Data released by the Bangko Sentral ng Pilipinas (BSP) showed that the country’s net external liabilities reached $29 billion as of end-2015, 28 percent lower than 2014’s $40.7 billion, and 2 percent lower than the $29.6 billion at end-September 2015.
Investments in the country are considered liabilities because the funds are owned by foreigners, who are assumed to eventually cash in on gains and pull investments out the country.
Sought for comment, Bank of the Philippine Islands (BPI) Associate Economist Nicholas Antonio Mapa said the country’s IPP has improved year-on-year.

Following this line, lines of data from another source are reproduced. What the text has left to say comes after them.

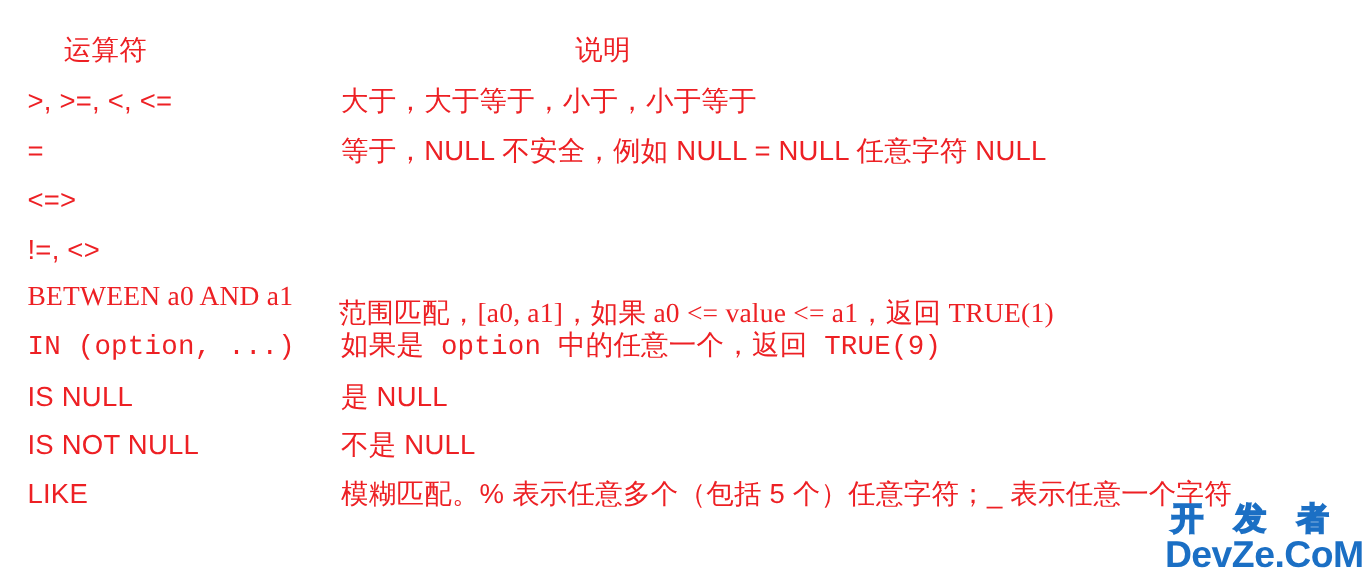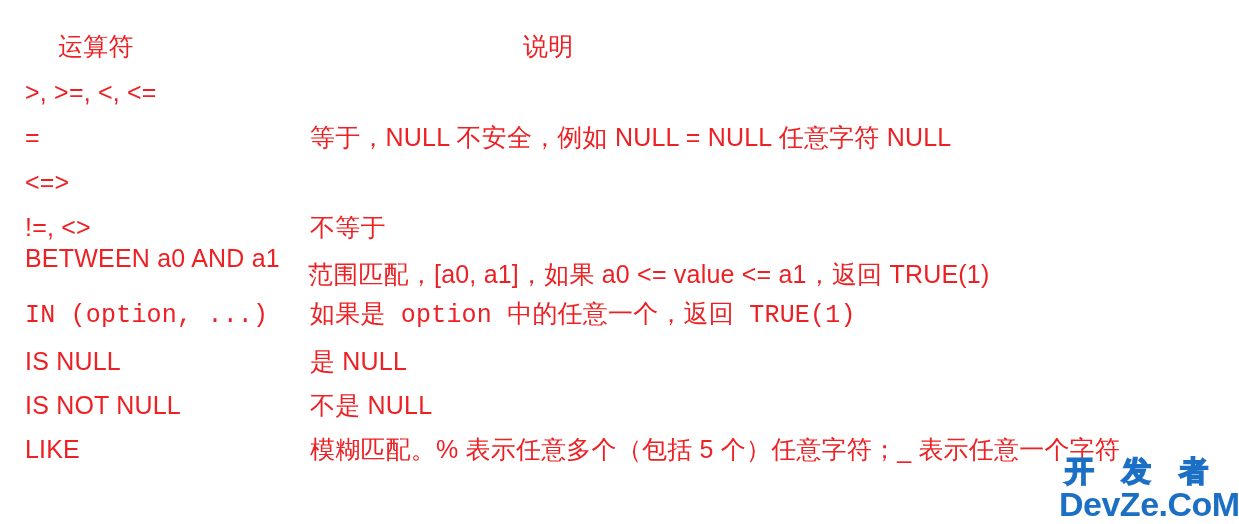"大于，大于等于，小于，小于等于" span.cell { html: none -> <span>大于，大于等于，小于，小于等于</span> }
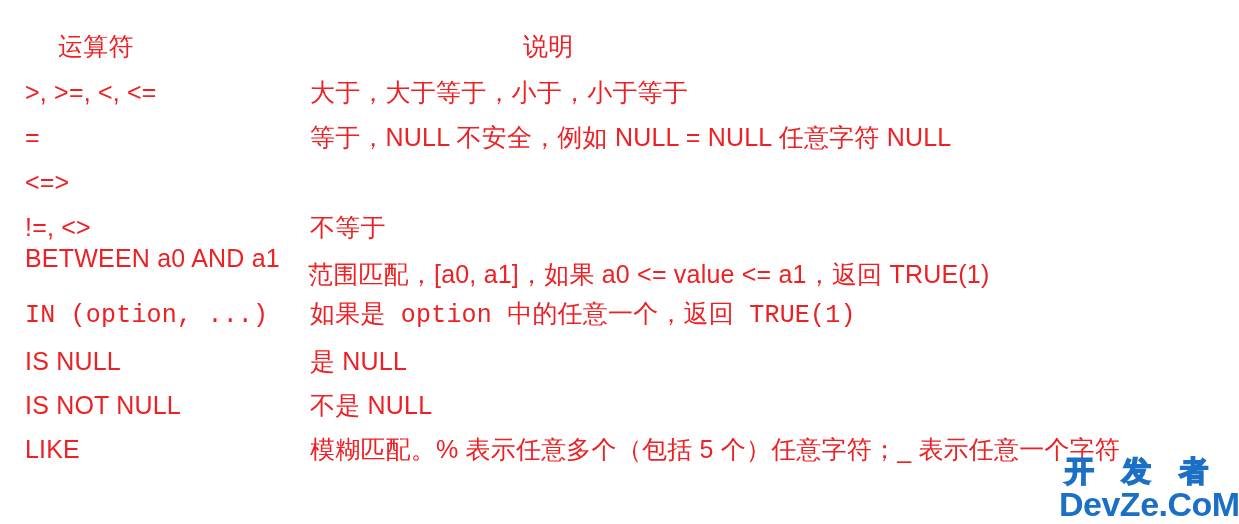"不等于" span.cell { html: <span>不等于</span> -> none }
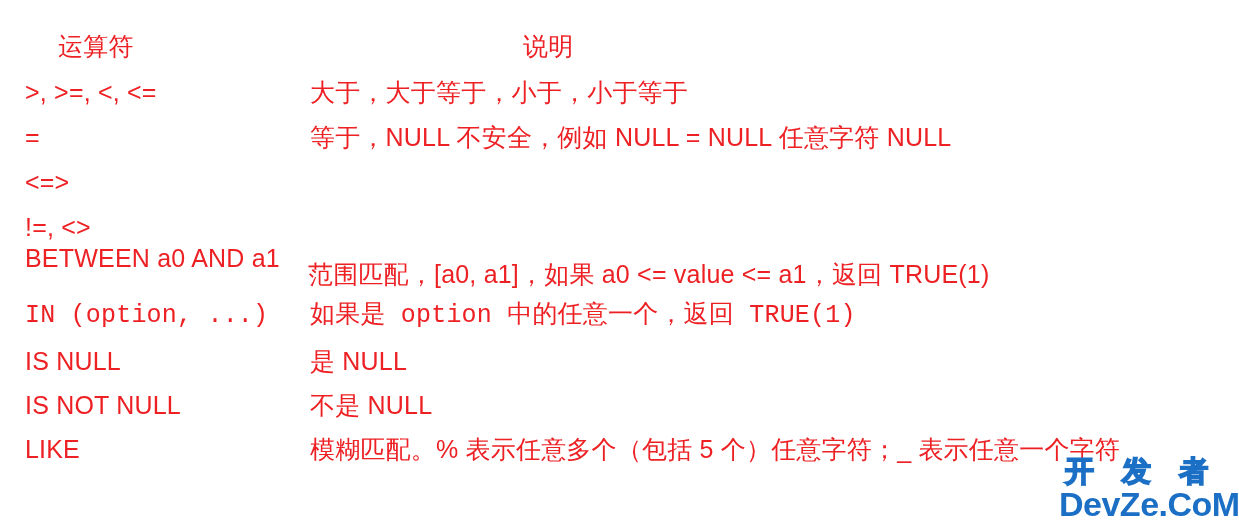"BETWEEN a0 AND a1" .r4 { font-family: none -> Liberation Serif, serif; top: 236px -> 248px }
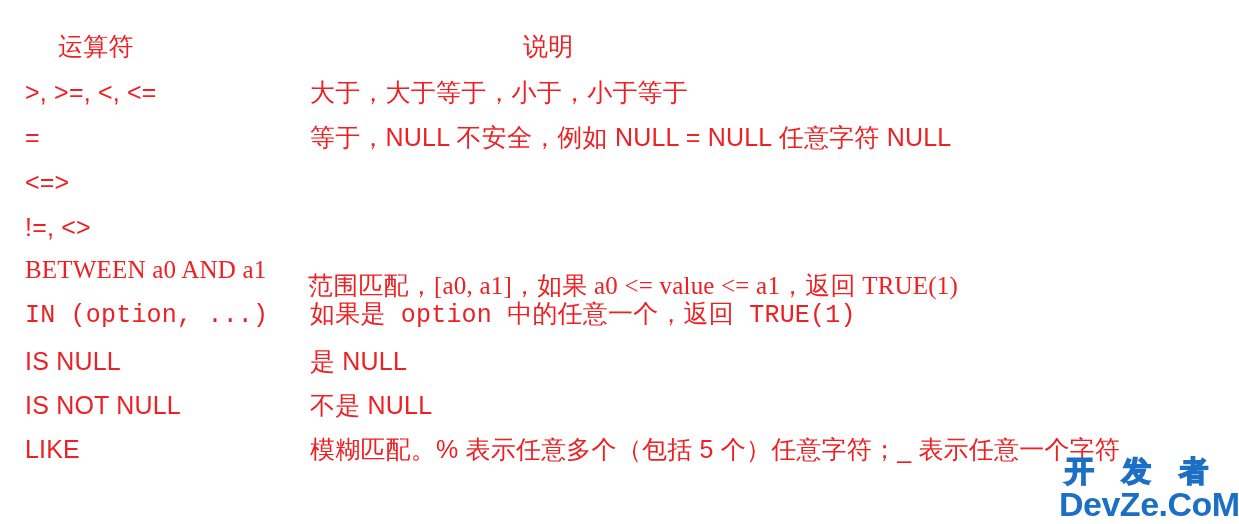"如果是 option 中的任意一个，返回 TRUE(1)" span.cell { text: 1 -> 9 }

“The Philippines continues to see an improved IIP as we run current account surpluses and thus are a net creditor nation to the rest of the world. We also see an improved IIP as the Philippines continues to hold gargantuan GIR [gross international reserves] and local corporates are opting to originate loans onshore given the low domestic interest rates sans the exchange rate risks,” Mapa said in an interview via e-mail.
The country recorded a surplus of $2.616 billion as of end-2015, which is indicative of the increase in the Philippines’ gross international reserves (GIR) or foreign exchange reserves last year.
The BSP also noted Filipinos’ investments overseas through external financial assets rose by 4 percent to $155.1 billion in 2015 from $148.5 billion in 2014.
The BSP said that growth in external financial assets—or investments of Filipinos all over the world—was boosted by loans of Philippine banks to foreigners and by local corporates’ deposits abroad. Increases in direct investments due to price and forex movements were also a factor, which raised offshore equity capital placements and lending to international affiliates.
Growth in external assets offset a decline in total external liabilities, or foreign investments in the country, of 2.7 percent to $184.1 billion in 2015 from $189.2 billion a year ago.
The moderate decline in external liabilities was largely due to the increase in local banks’ availments of loans from sources abroad, the central bank said.